In modern polling, most statisticians see sampling 1,000 people as a good compromise between a manageable sample size and acceptable confidence.
What and when
Results differ among pollsters for many reasons.
There are simple explanations, like when the polls were conducted. It can take days or weeks to conduct and analyse a poll. A lot of news can happen between the dates on which the questions were asked and the date of the results’ release.
This is especially a problem with polls close to Election Day. They’re generally a snapshot in the week before the election. If something happens in the final days of campaigning, those final polls may not be as predictive.
It also matters how a pollster phrases and orders questions, and whether it’s a phone interview, in-person interview, or online survey. Even the interviewer’s tone of voice can matter.
Then, pollsters have to decide how to analyse and weight the data, and those methodologies can vary.

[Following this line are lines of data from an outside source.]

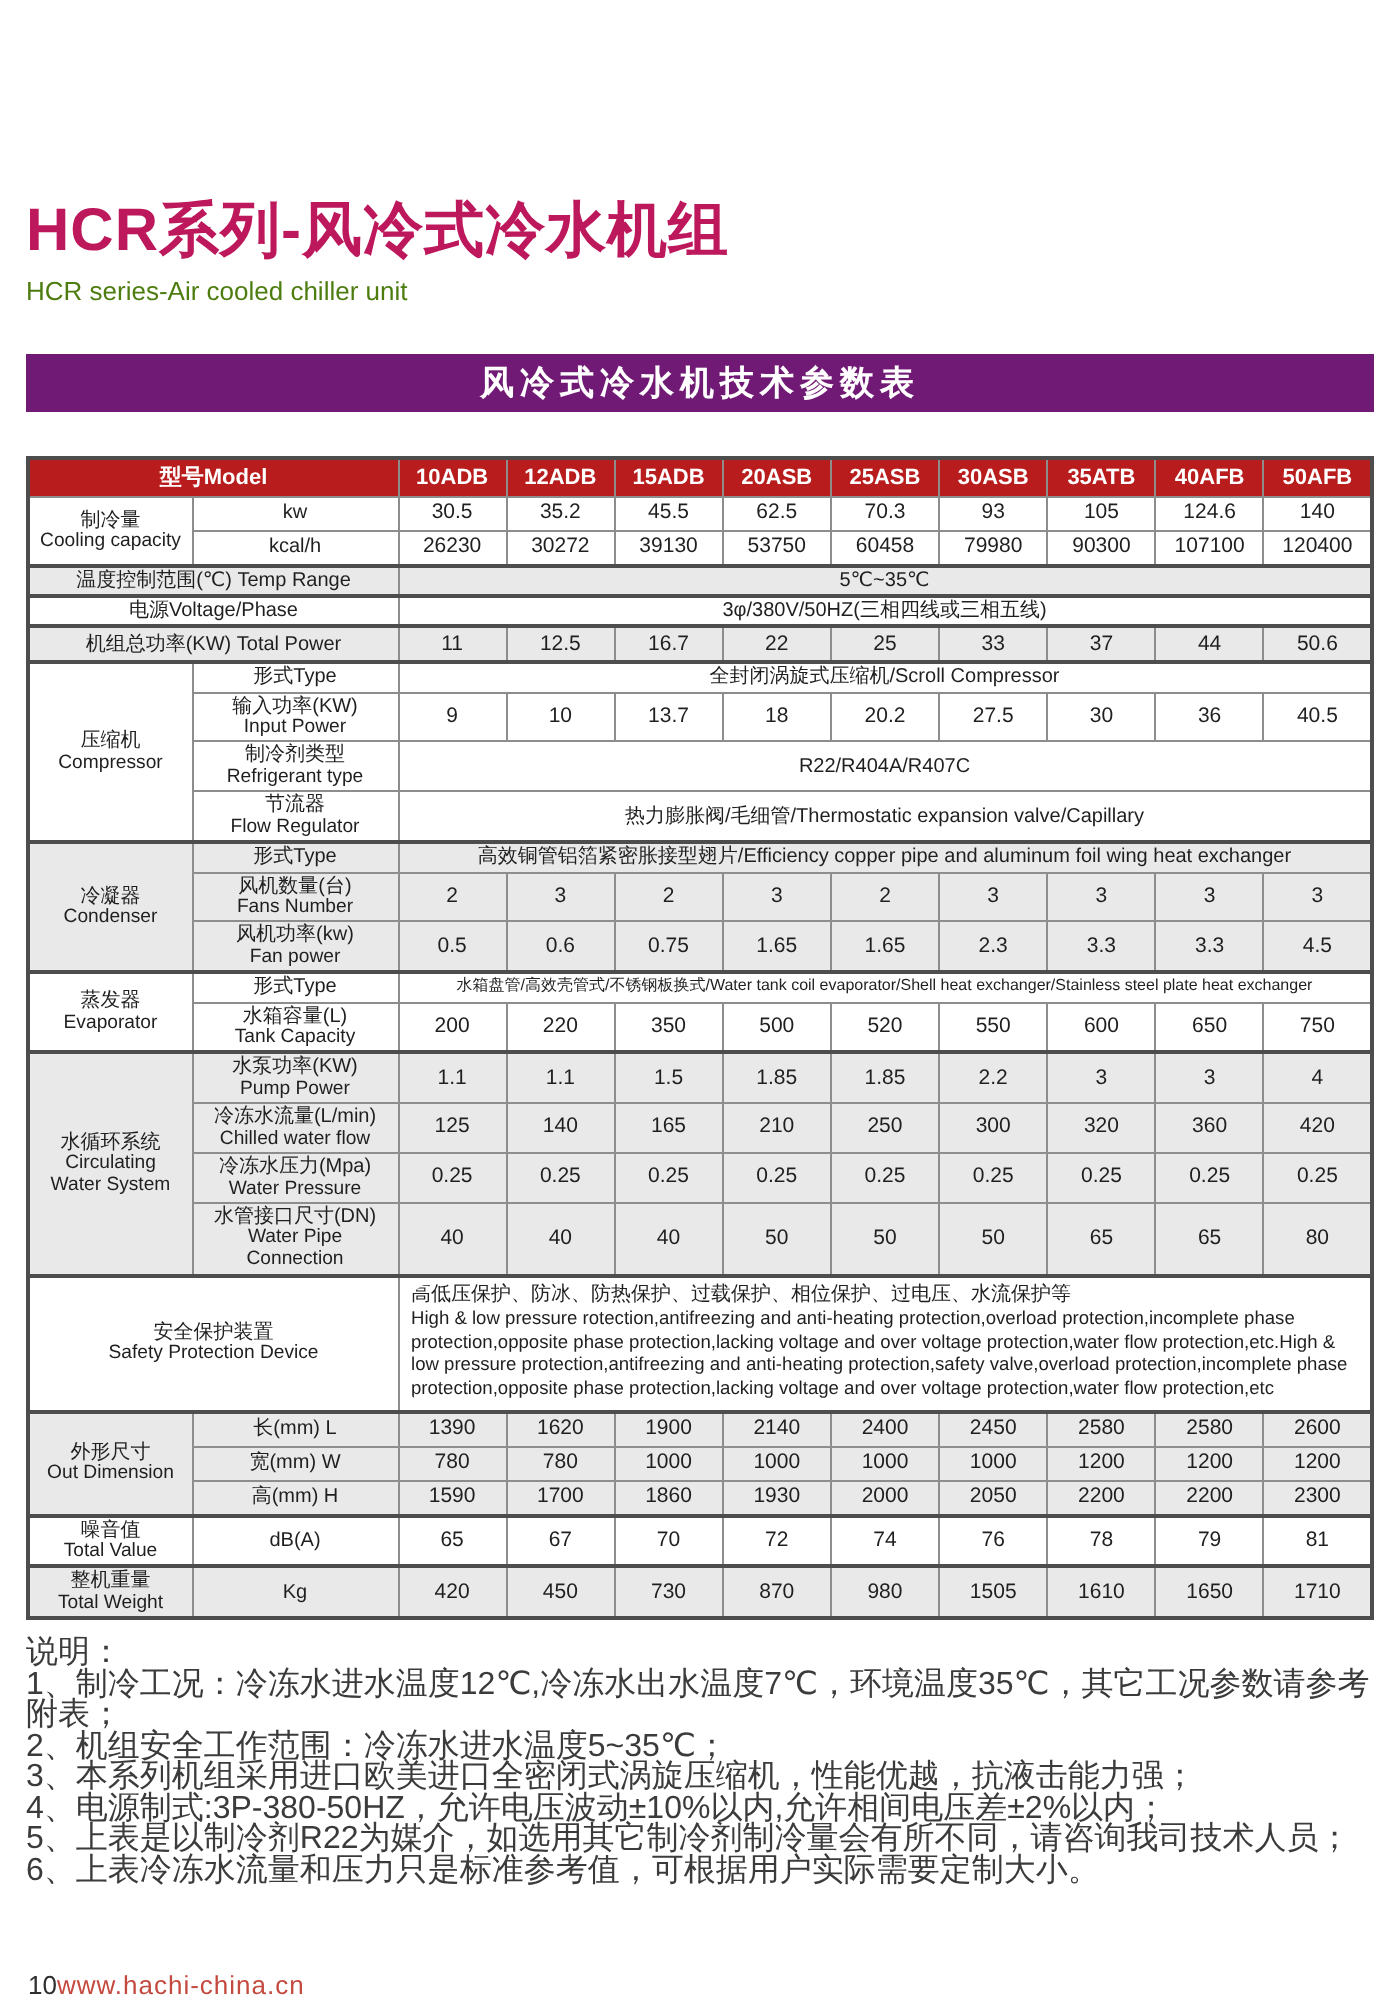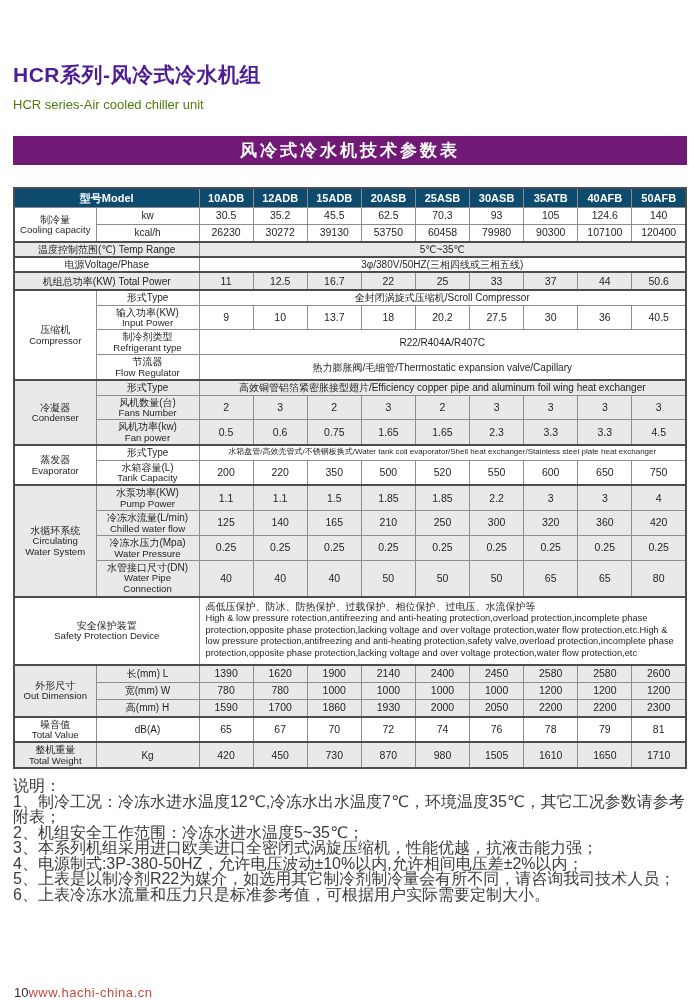--- a/index.html
+++ b/index.html
@@ -10,7 +10,7 @@
   }
   .page { padding:0 13px; }
   .title {
-    padding-top:56px; font-size:21px; font-weight:bold; color:#4c1d95;
+    padding-top:97px; font-size:30px; font-weight:bold; color:#be185d;
     letter-spacing:0.5px; line-height:38px;
   }
   .subtitle { font-size:13px; color:#4d7c0f; margin-top:3px; }

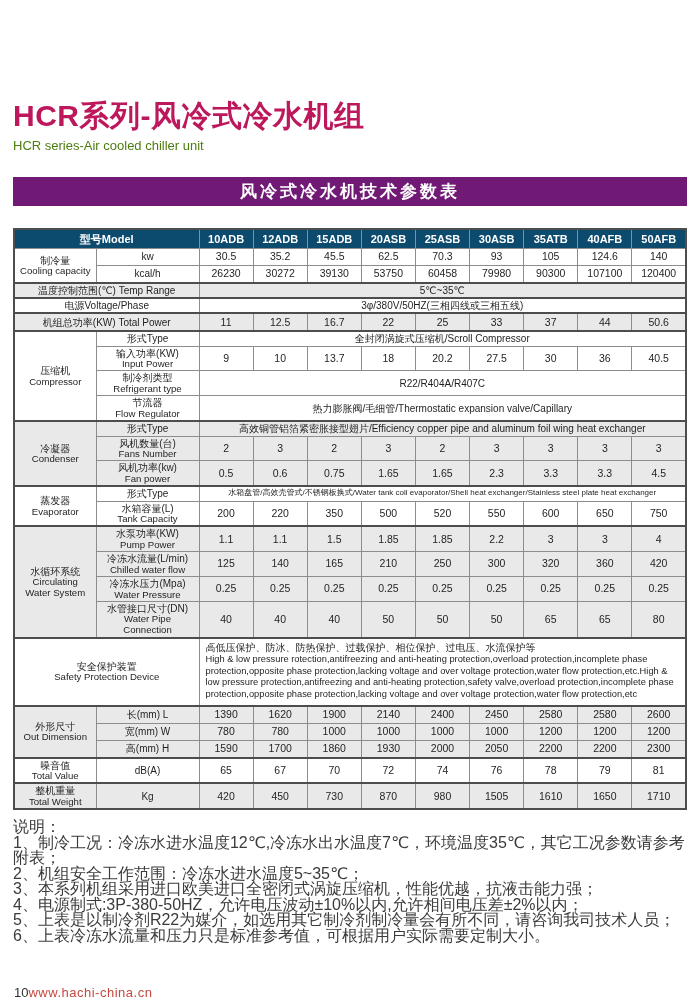--- a/index.html
+++ b/index.html
@@ -28,7 +28,7 @@
     padding:1px 2px; font-size:10px; color:#1f1f1f; line-height:1.12;
     overflow:hidden;
   }
-  .spec thead th { background:#0c4a6e; color:#ffffff; font-size:11px; height:16px; font-weight:bold; }
+  .spec thead th { background:#b91c1c; color:#ffffff; font-size:11px; height:16px; font-weight:bold; }
   .spec td.g { background:#e9e9e9; }
   .spec tr.sec > td { border-top:2px solid #4d4d4d; }
   .spec td.val { font-size:10.5px; height:14px; }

But it’s not just pollsters analysing data, and that’s where we get another big problem.
Drilling down
When Miringoff releases his Marist polls into the wild, they are quickly consumed by journalists, commentators, and a public looking for trends that create headlines. This drives him crazy.
“It’s too often to throw up your arms,” Miringoff says.
Here’s the problem. Let’s say his team interviews 1,000 people to represent the general population. In that 1,000 there are subgroups: men, women, minorities, immigrants, young people, old people.
It’s tempting to pull out those subgroups and draw conclusions about, say, support for a candidate among Latinos or women.
But each of those subgroups is, in effect, its own sample, and those samples can be very small. That means the margin of error for each subset can be huge.
Take this poll from Pew: In the sample, there were only 146 black respondents. The margin of error for that subgroup is more than 9 points!
You can’t learn much by looking at a group with a 9-point error margin.
Why aggregating is good
If you combine results from multiple polls taken at the same time, you can think of it as one huge poll. That drives down the overall margin of error and can make you more confident in the predictive power of the polls.
In the real world, different polls are conducted in different ways, so you can’t think of an aggregated poll as truly one big sample. But this is also a virtue because it reduces the effect of pollster biases and errors. FiveThirtyEight, The New York Times, and RealClearPolitics all run averages with different weightings and methodologies.
Ahead or tied?
OK, so now that you know a lot more about polls, what should you think when a race is tight? The answer is not straightforward.
Let’s say that a poll comes out showing Clinton with 51% support and Trump with 49%. The margin of error is plus or minus 3 points. Are the two candidates statistically tied, or is Clinton slightly ahead?
In purely statistical terms, most would consider this example a “statistical dead heat.” Either candidate could be ahead.
“It’s pretty significant editorially,” Miringoff says. “It’s not significant statistically.”
That said, that doesn’t mean Clinton’s lead in this hypothetical example is completely insignificant. “If I was running for office, I’d rather have 51 than 49,” Miringoff says.
Remember point estimates? In this scenario, 51% is still the pollster’s best guess at Clinton’s true level of support. That’s higher than Trump’s. If a series of polls shows Clinton with a slight edge — even within the margin of error — then it can suggest an advantage. A series of polls is more convincing than any single poll.
Feedback loop
Finally, for as much as we want to believe that polls are a scientific reflection of reality, polls can also affect reality.
Here’s one example: Polls that show candidates falling behind can galvanize their supporters to get out to vote.
The media may also focus on polling trends, leading to changes in public opinion about which candidates are viable or worth supporting.
Polls don’t happen in a vacuum.